Musings While Building with LLMs

When you are working with large language models (LLMs) to bring an idea to life, it is easy to be impressed by how quickly they can write code, generate explanations, or stitch together components. However, when you try to build something that actually works end to end—such as a real demo with frontend, backend, integrations, and even some additional features—the experience shifts dramatically.

Recently, I decided to push a fun idea all the way to a functioning demo using LLMs as my main assistants. I relied on them to suggest code, fix bugs, structure the project, and more. Along the way, I discovered what works, what really does not, and a few key practices that made the whole process smoother. Even more fascinating, many of the “hacks” I stumbled upon appear to be practical workarounds for deeply understood theoretical behaviors in these models.

Here are some lessons I learned the hard way, backed by a dive into research that explains why LLMs behave in certain ways.

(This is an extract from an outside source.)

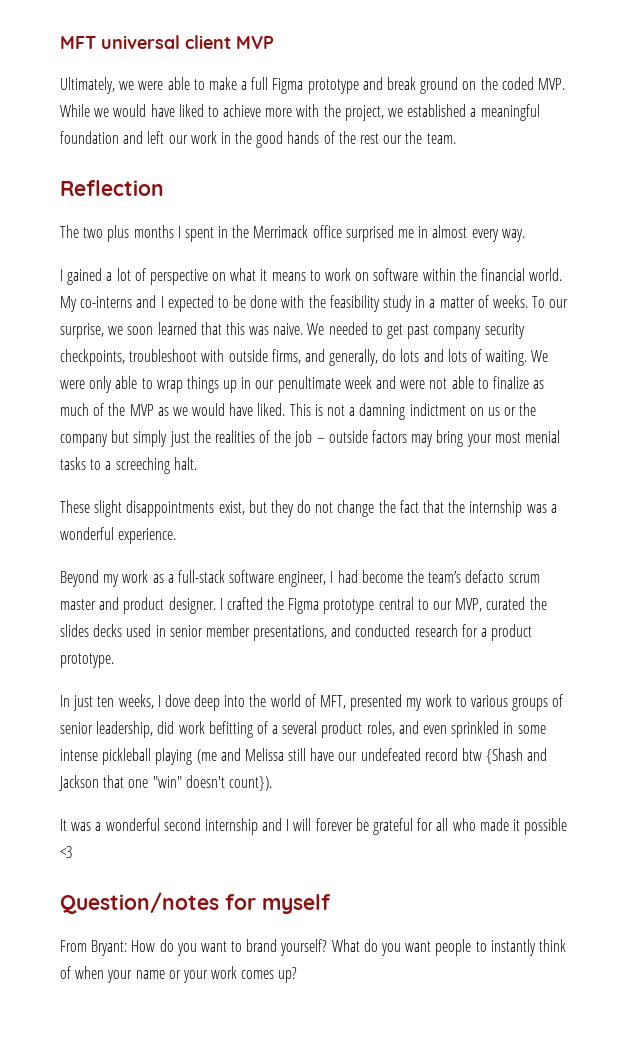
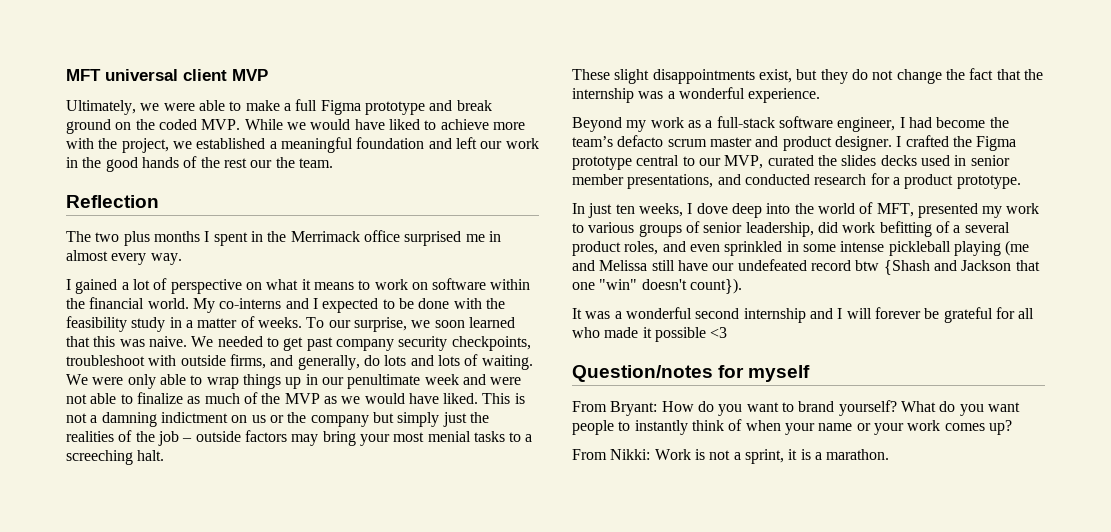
+ From Nikki: Work is not a sprint, it is a marathon.

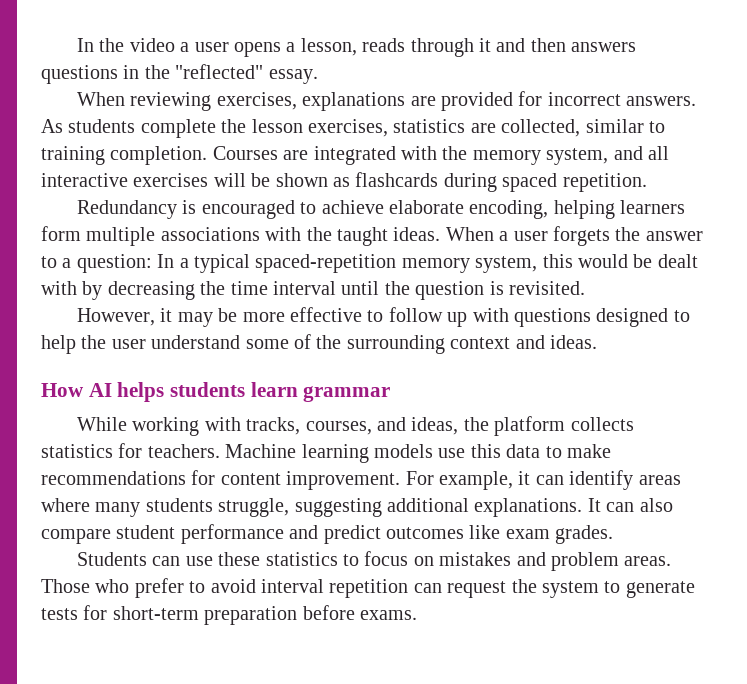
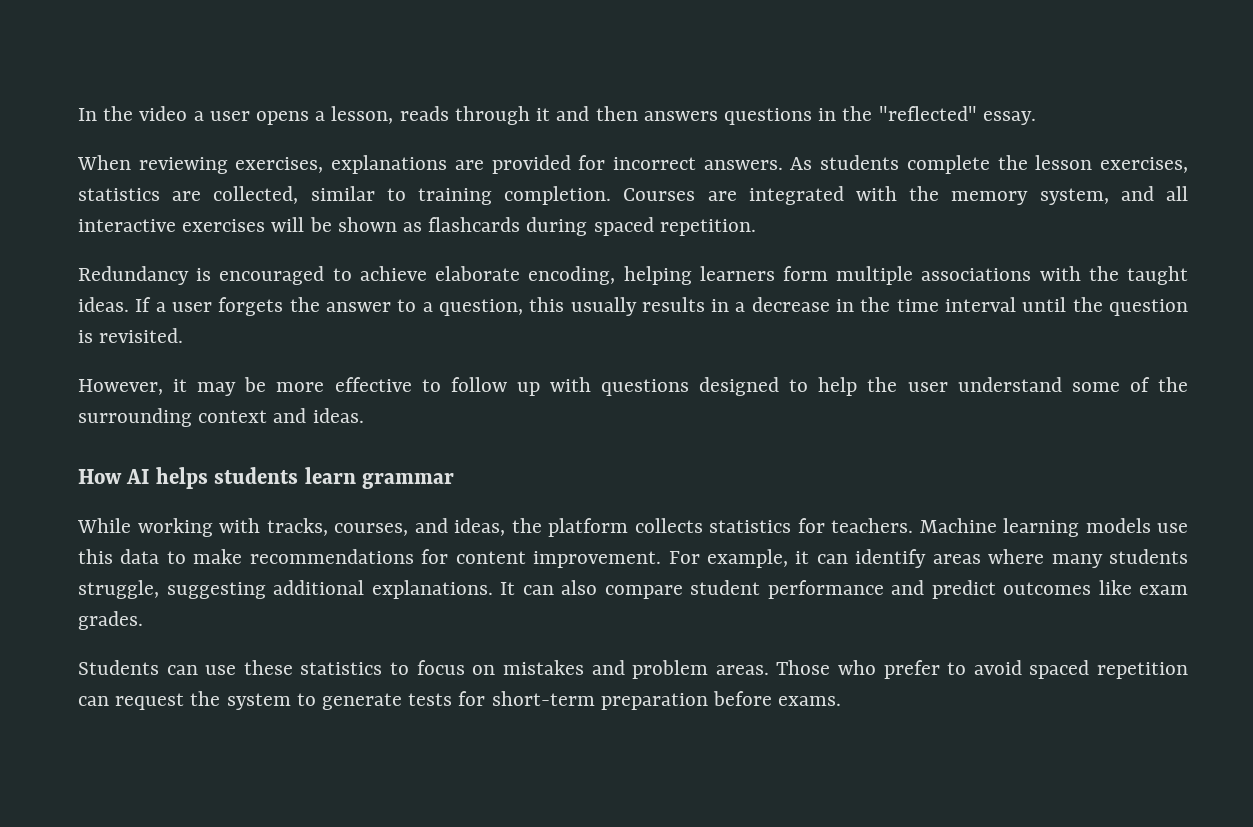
- When a user forgets the answer to a question: In a typical spaced-repetition memory system, this would be dealt with by decreasing the time interval until the question is revisited.
+ If a user forgets the answer to a question, this usually results in a decrease in the time interval until the question is revisited.
- Those who prefer to avoid interval repetition can request the system to generate tests for short-term preparation before exams.
+ Those who prefer to avoid spaced repetition can request the system to generate tests for short-term preparation before exams.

1. Always Ask for a Directory Structure Right at the Start

Before writing a single line of code, ask the LLM for a full directory structure. Without it, your project can quickly become a mess. Ask the model to detail the folders, files, and even include placeholder comments. This sets the stage and keeps both you and the model aligned on the architecture.

Although not directly addressed by attention sink research, this practice relates to the LLM’s limited reasoning capacity and its tendency to lose track over time. Providing a clear, stable structure acts as an external anchor or scaffold, helping both the model and you maintain coherence throughout development. This is similar in concept to how the <bos> token might anchor attention within a sequence ([1]).

2. Regenerate Full Files Every Few Steps to Avoid Drift

LLMs are clever, but they can lose sight of the big picture quickly. As conversations continue, they might forget earlier details or begin to contradict themselves without realizing it.

One effective strategy is to ask the model to regenerate the entire file after every three or four rounds of updates or modifications. Although it might feel redundant, this approach keeps everything internally consistent.

Without this practice, you may find yourself fixing subtle logic errors caused by minor changes—a function name might change slightly or an earlier assumption might be silently dropped. Think of this process as refreshing the page; it helps you avoid stale or corrupted states.

This technique directly combats representational collapse and the “lost in the middle” phenomenon. Research such as Barbero et al. (2024, 2025) shows that as sequences get longer or models become deeper, token representations tend to homogenize, causing distinct concepts to blend together ([1], [2]). Additionally, studies like Liu et al. (2023) demonstrate that LLMs struggle to recall or accurately use information presented in the middle of long contexts, favoring the beginning and the end ([3]). Regenerating the full file forces the model to re-encode the entire structure and logic based on the current state, effectively refreshing its internal representation and mitigating drift.

3. When the LLM Gets Stuck, Step In and Debug Manually

Sometimes the LLM gets stuck in a loop, suggesting similar, ineffective fixes. When this happens, take over. List all potential failure modes, guide the model through each one step by step, and clearly state what you have already tried.

This issue may be a manifestation of the model getting locked into suboptimal attention patterns or being overly influenced by earlier parts of the context due to phenomena like attention sinks or representational collapse. It might struggle to distinguish between subtly different states or re-evaluate its approach. Your manual intervention and precise guidance help break this cycle by forcing the model to reconsider specific components or logic paths it might otherwise overlook. In other words, you redirect its focus away from collapsed or overly mixed representations.

4. Work Around the Context Window

LLMs operate within a finite context window, which limits how much information they can process coherently at any given time. Although recent models have shown remarkable progress in handling long contexts (for example, one of the key differentiators for Gemini models is their one million token context window), there is a consensus in the industry that performance degrades as the context length increases.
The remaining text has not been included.